**What to do**
From the following material, work out how many lines include the string "justify"; respond with the number only.

**Data to examine**
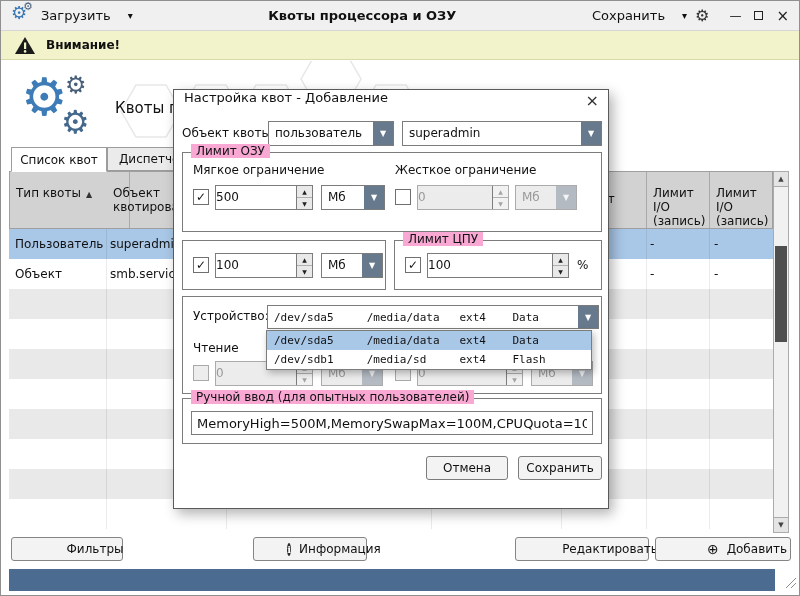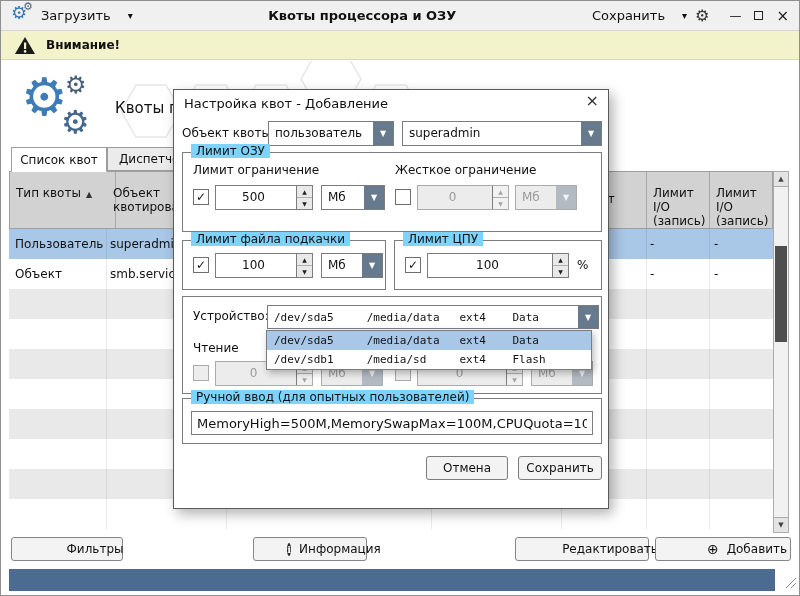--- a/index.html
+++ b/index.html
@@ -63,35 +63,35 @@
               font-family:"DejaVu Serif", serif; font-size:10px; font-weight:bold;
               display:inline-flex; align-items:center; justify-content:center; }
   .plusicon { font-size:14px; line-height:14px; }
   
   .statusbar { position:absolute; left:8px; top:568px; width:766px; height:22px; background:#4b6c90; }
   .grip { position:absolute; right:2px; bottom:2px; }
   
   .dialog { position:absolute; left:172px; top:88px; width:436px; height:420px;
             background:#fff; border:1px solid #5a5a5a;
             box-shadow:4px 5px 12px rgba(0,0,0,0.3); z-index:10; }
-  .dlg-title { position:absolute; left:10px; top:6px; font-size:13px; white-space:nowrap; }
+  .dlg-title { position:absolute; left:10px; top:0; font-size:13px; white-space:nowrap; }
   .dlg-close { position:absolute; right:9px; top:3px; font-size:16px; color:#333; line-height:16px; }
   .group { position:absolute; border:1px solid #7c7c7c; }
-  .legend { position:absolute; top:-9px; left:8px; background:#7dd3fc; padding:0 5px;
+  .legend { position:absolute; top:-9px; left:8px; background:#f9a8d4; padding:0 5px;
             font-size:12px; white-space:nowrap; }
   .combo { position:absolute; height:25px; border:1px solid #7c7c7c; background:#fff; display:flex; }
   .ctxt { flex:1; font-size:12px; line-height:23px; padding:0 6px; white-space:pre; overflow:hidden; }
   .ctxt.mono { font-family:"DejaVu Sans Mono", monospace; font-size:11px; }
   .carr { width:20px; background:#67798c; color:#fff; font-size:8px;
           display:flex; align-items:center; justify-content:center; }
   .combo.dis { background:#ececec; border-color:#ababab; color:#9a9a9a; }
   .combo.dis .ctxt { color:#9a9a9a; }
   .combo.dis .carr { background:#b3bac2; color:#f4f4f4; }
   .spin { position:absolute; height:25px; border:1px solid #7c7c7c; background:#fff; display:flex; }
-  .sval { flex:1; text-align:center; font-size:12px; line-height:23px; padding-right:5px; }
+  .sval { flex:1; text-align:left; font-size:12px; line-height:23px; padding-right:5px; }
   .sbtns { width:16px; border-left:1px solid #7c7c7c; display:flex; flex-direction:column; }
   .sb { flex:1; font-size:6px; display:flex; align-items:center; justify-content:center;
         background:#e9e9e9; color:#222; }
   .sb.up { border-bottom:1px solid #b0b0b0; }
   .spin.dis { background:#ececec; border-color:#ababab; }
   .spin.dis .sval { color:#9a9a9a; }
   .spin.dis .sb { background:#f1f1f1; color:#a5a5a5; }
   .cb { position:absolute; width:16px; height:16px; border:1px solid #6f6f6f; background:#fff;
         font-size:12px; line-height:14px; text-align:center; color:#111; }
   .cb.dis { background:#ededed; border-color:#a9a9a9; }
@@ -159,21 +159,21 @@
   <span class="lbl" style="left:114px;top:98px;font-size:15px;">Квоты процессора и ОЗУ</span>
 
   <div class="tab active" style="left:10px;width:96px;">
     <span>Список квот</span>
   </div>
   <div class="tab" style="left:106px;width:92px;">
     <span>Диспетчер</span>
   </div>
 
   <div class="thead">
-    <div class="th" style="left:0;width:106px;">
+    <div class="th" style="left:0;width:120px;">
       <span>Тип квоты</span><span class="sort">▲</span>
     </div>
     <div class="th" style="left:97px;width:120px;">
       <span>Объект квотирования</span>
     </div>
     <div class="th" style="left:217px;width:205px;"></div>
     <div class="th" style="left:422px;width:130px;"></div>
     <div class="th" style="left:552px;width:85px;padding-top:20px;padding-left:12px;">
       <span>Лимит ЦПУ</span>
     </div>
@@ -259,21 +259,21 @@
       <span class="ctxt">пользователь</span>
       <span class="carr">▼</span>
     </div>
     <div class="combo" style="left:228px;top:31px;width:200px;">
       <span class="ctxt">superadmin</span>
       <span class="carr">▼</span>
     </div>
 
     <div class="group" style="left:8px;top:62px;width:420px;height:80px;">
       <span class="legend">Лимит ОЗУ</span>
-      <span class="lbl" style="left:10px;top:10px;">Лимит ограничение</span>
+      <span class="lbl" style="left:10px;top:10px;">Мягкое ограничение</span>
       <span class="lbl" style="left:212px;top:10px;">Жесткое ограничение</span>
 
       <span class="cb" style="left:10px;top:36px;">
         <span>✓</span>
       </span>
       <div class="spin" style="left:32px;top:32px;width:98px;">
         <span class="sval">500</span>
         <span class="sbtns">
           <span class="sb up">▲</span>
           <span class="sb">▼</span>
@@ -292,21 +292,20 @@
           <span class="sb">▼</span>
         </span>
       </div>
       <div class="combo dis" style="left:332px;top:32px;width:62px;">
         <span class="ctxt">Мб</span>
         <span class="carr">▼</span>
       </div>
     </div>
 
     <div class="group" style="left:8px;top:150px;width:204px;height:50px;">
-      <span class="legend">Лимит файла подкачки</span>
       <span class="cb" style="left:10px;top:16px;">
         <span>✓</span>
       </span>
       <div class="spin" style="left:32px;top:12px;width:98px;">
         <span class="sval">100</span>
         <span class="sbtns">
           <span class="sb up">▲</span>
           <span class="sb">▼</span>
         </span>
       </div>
...
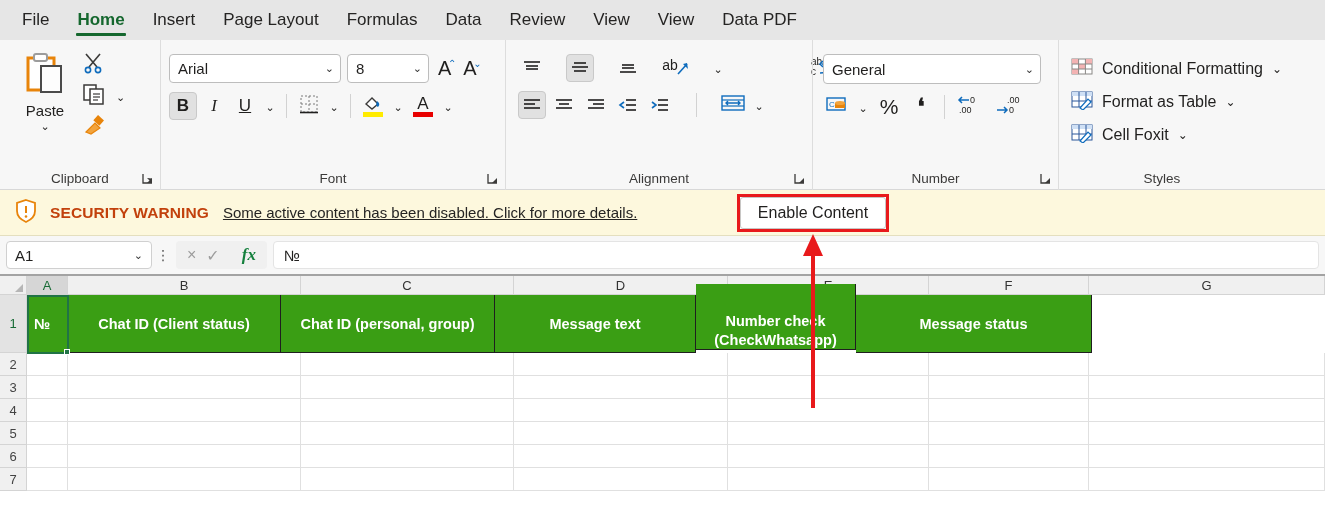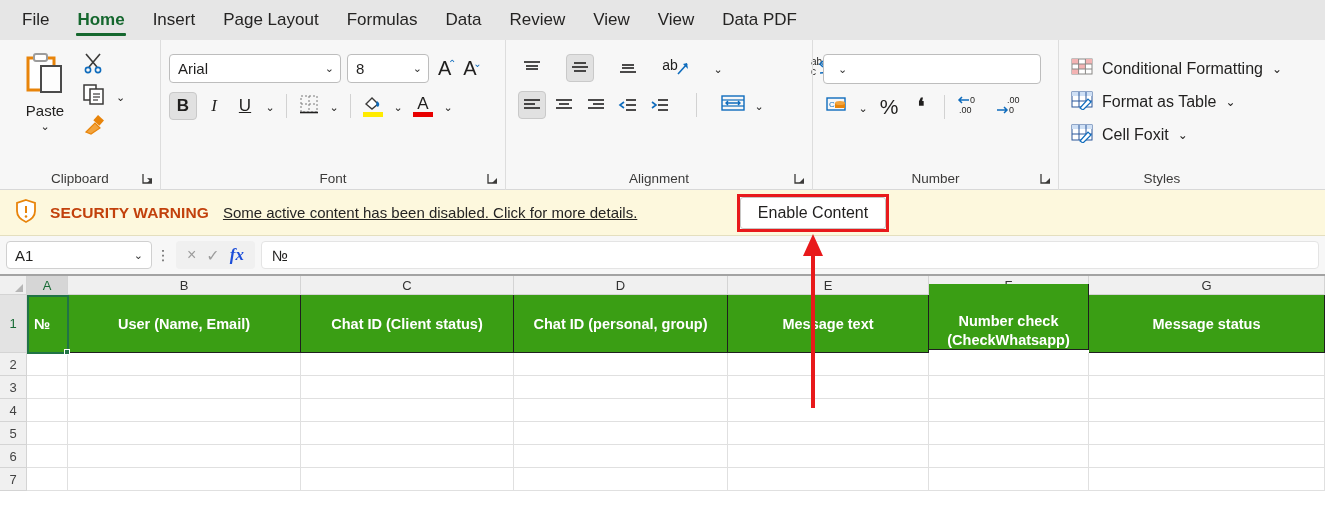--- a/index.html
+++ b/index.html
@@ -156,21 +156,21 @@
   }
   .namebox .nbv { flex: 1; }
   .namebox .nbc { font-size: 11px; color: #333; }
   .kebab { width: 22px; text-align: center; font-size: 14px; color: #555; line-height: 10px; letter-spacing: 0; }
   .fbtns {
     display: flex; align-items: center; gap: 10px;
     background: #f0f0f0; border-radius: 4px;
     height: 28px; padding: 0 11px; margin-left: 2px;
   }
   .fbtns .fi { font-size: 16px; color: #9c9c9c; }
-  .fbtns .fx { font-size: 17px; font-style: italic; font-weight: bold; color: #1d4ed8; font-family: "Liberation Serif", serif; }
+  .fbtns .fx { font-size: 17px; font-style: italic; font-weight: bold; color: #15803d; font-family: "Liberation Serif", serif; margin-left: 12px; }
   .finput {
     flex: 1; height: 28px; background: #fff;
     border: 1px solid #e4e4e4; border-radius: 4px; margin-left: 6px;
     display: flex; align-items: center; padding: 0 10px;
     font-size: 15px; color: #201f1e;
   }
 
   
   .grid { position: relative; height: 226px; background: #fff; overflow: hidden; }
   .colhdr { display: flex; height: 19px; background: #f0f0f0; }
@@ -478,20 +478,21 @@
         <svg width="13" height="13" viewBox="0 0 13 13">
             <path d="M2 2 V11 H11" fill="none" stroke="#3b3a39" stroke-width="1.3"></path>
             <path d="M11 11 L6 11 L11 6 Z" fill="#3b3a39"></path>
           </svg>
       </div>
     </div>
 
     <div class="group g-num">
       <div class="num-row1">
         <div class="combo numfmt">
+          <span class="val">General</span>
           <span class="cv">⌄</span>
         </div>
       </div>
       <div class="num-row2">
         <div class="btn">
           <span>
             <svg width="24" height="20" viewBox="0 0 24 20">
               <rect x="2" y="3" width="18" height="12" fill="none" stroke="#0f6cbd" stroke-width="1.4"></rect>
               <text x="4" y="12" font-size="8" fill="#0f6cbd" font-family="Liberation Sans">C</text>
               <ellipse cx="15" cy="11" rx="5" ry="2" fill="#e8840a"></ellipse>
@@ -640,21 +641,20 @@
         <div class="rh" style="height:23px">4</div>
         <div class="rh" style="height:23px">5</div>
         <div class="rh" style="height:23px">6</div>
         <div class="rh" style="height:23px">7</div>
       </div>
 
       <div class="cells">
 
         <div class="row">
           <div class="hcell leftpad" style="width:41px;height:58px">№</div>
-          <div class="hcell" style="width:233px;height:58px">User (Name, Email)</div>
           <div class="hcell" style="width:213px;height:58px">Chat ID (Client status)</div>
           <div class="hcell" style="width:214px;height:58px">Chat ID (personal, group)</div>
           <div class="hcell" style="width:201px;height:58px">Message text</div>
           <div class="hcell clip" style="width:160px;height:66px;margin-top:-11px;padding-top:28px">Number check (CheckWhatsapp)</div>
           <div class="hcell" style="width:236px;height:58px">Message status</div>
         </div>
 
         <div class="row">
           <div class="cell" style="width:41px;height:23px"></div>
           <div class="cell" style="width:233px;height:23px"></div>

**Response area**
3